*TO DO*: After the line containing "left; padding-left: 5px;", copy nothing more; up to and including it, copy every line of the listing exactly from the first, leaving out the pictures.

*THE DATA*:
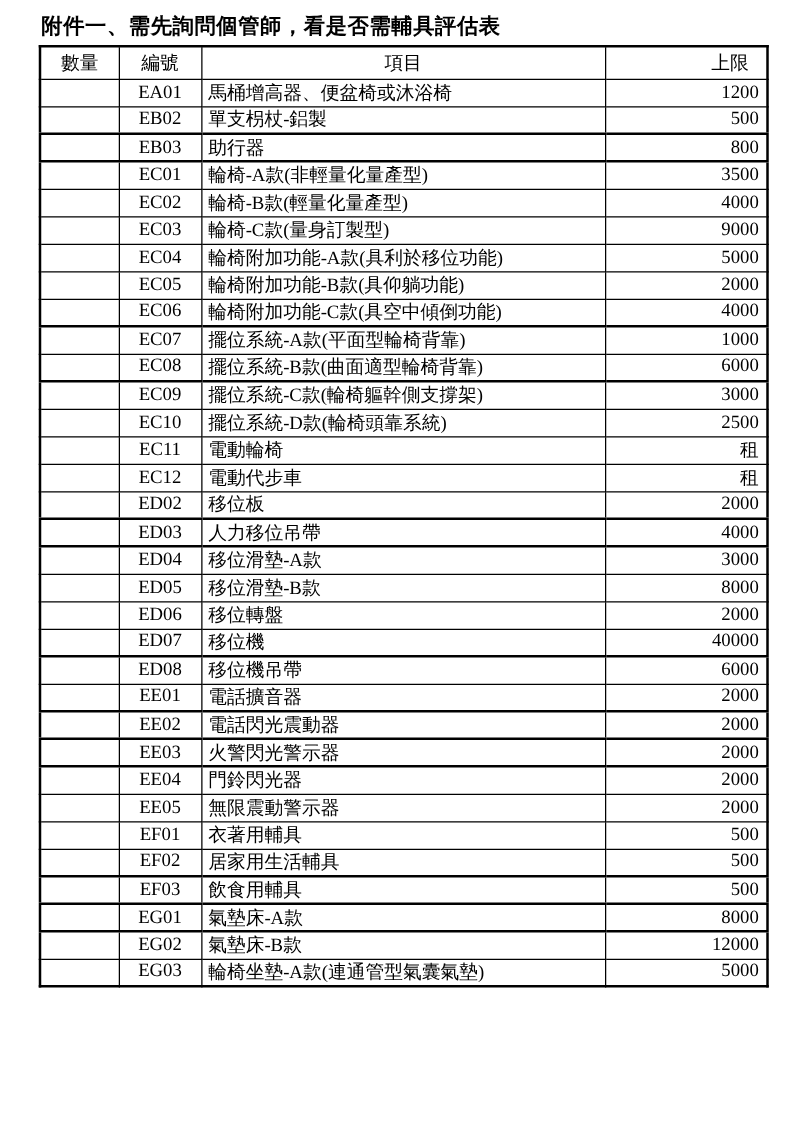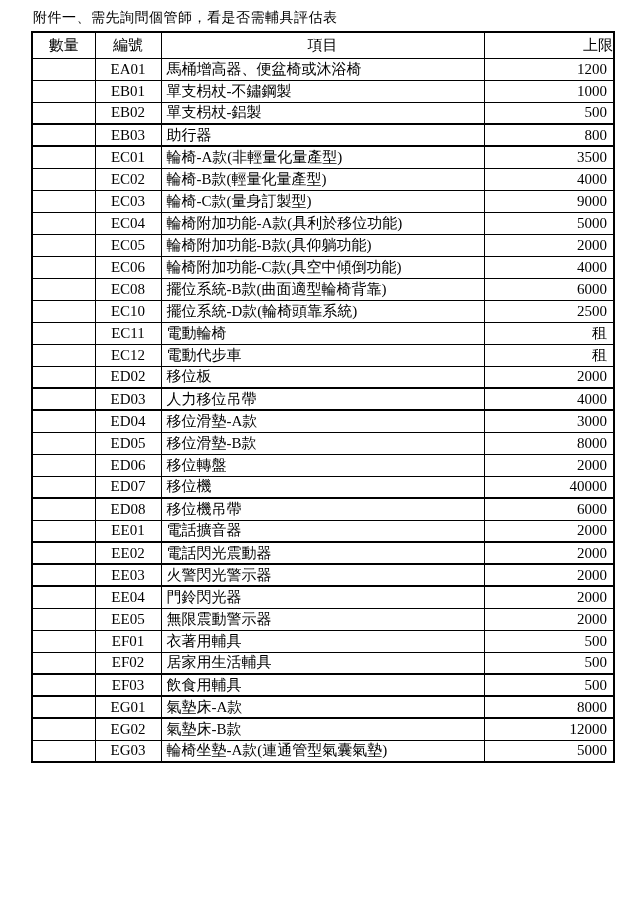--- a/index.html
+++ b/index.html
@@ -18,8 +18,8 @@
     position: relative;
   }
   .doc-title {
-    font-size: 14px;
-    font-weight: normal;
+    font-size: 17px;
+    font-weight: bold;
     padding: 9px 0 4px 33px;
     letter-spacing: 0.5px;
     white-space: nowrap;

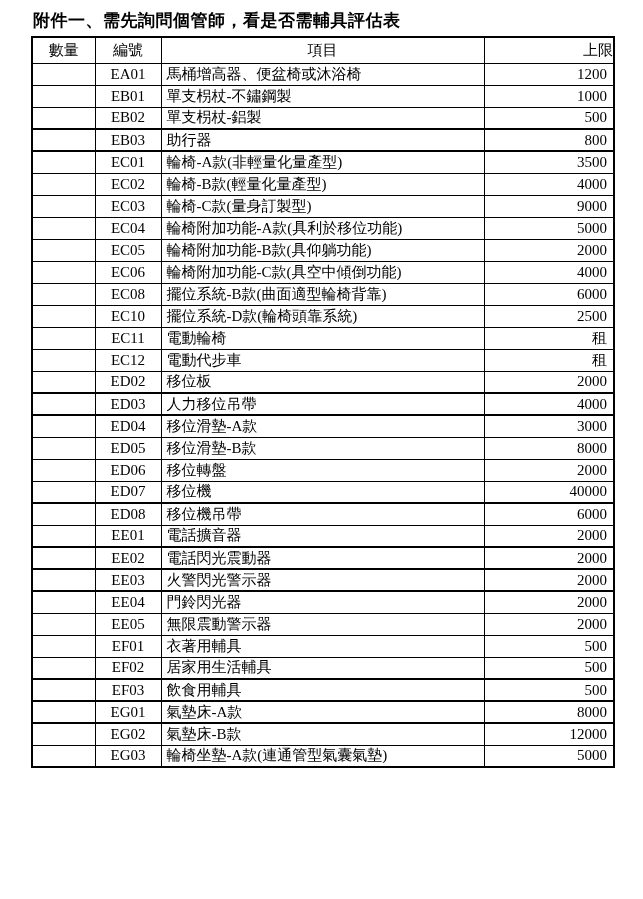--- a/index.html
+++ b/index.html
@@ -47,7 +47,7 @@
   .col-limit { width: 130px; }
   .h-qty, .h-code { text-align: center; }
   .h-item { text-align: center; margin-left: 24px; }
-  .h-limit { text-align: right; padding-right: 0; margin-top: 39px; }
+  .h-limit { text-align: right; padding-right: 14px; margin-top: 39px; }
   .c-qty  { }
   .c-code { text-align: center; margin-left: 11px; }
   .c-item { text-align: left; padding-left: 5px; padding-right: 3px; }

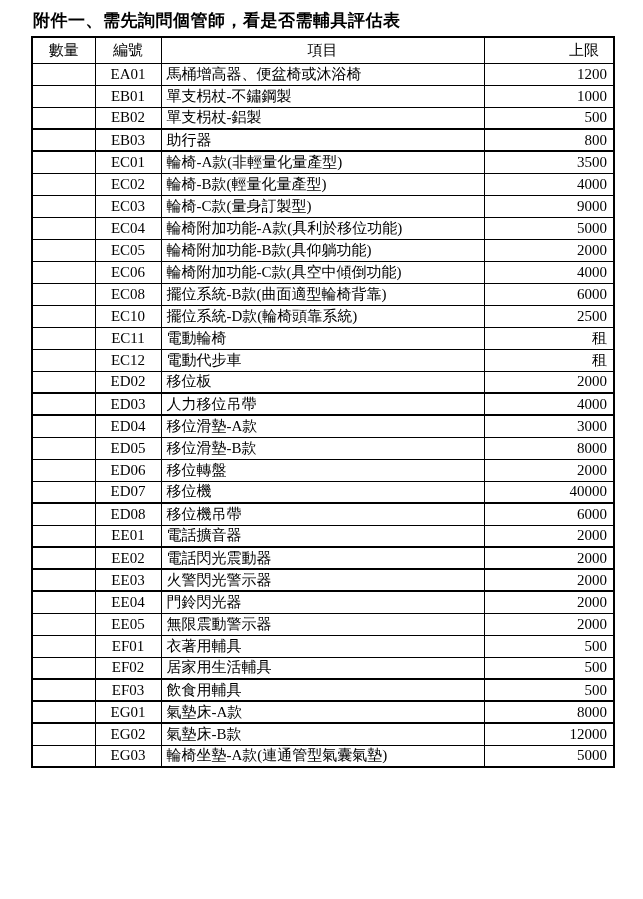--- a/index.html
+++ b/index.html
@@ -85,12 +85,6 @@
         </tr>
         <tr>
           <td class="c-qty"></td>
-          <td class="c-code">EB01</td>
-          <td class="c-item">單支枴杖-不鏽鋼製</td>
-          <td class="c-limit">1000</td>
-        </tr>
-        <tr>
-          <td class="c-qty"></td>
           <td class="c-code">EB02</td>
           <td class="c-item">單支枴杖-鋁製</td>
           <td class="c-limit">500</td>

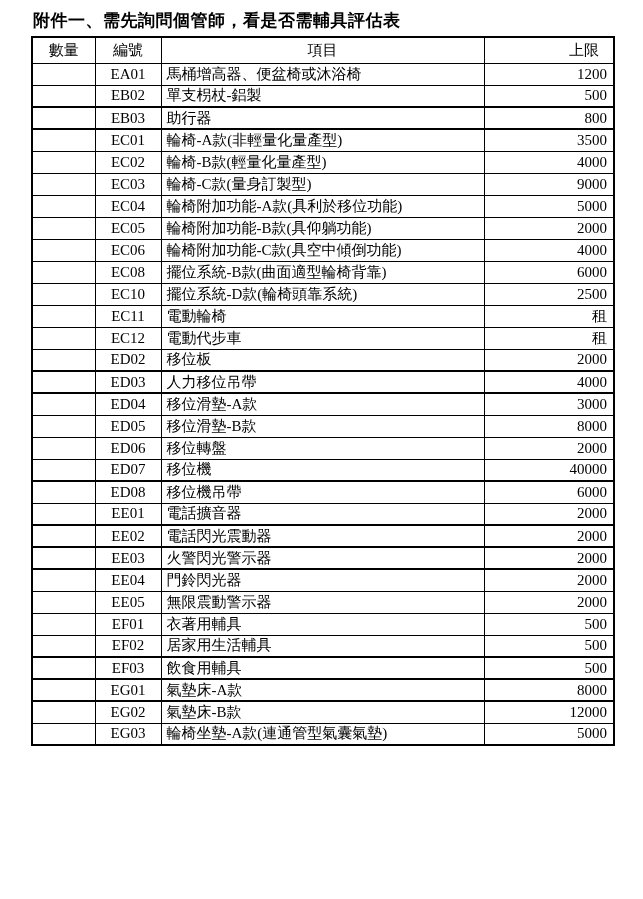--- a/index.html
+++ b/index.html
@@ -131,6 +131,12 @@
           <td class="c-item">輪椅附加功能-C款(具空中傾倒功能)</td>
           <td class="c-limit">4000</td>
         </tr>
+        <tr class="thick">
+          <td class="c-qty"></td>
+          <td class="c-code">EC07</td>
+          <td class="c-item">擺位系統-A款(平面型輪椅背靠)</td>
+          <td class="c-limit">1000</td>
+        </tr>
         <tr>
           <td class="c-qty"></td>
           <td class="c-code">EC08</td>

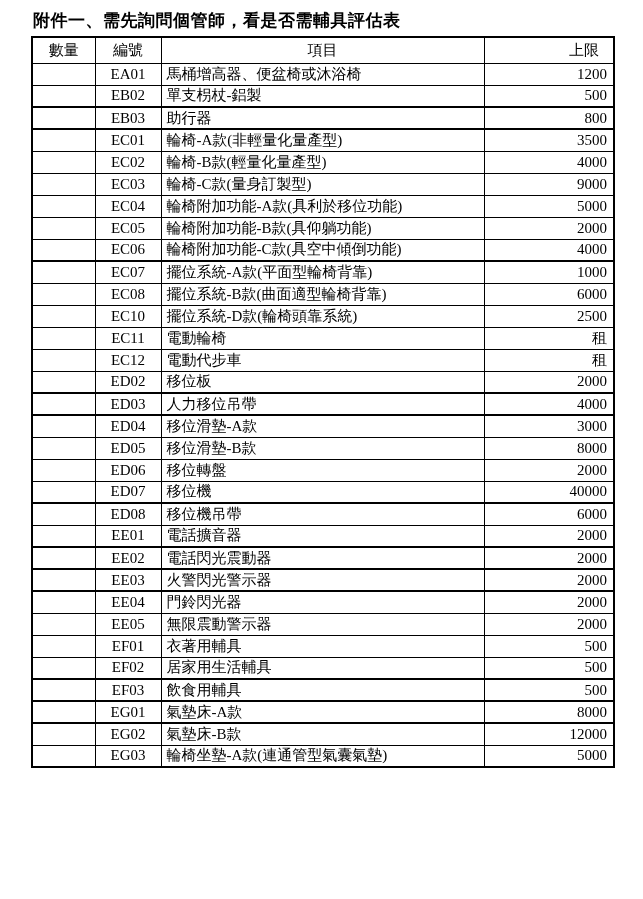--- a/index.html
+++ b/index.html
@@ -143,6 +143,12 @@
           <td class="c-item">擺位系統-B款(曲面適型輪椅背靠)</td>
           <td class="c-limit">6000</td>
         </tr>
+        <tr class="thick">
+          <td class="c-qty"></td>
+          <td class="c-code">EC09</td>
+          <td class="c-item">擺位系統-C款(輪椅軀幹側支撐架)</td>
+          <td class="c-limit">3000</td>
+        </tr>
         <tr>
           <td class="c-qty"></td>
           <td class="c-code">EC10</td>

*YOUR SOLUTION*:
--- a/index.html
+++ b/index.html
@@ -18,8 +18,8 @@
     position: relative;
   }
   .doc-title {
-    font-size: 14px;
-    font-weight: normal;
+    font-size: 17px;
+    font-weight: bold;
     padding: 9px 0 4px 33px;
     letter-spacing: 0.5px;
     white-space: nowrap;

--- a/index.html
+++ b/index.html
@@ -47,7 +47,7 @@
   .col-limit { width: 130px; }
   .h-qty, .h-code { text-align: center; }
   .h-item { text-align: center; margin-left: 24px; }
-  .h-limit { text-align: right; padding-right: 0; margin-top: 39px; }
+  .h-limit { text-align: right; padding-right: 14px; margin-top: 39px; }
   .c-qty  { }
   .c-code { text-align: center; margin-left: 11px; }
   .c-item { text-align: left; padding-left: 5px; padding-right: 3px; }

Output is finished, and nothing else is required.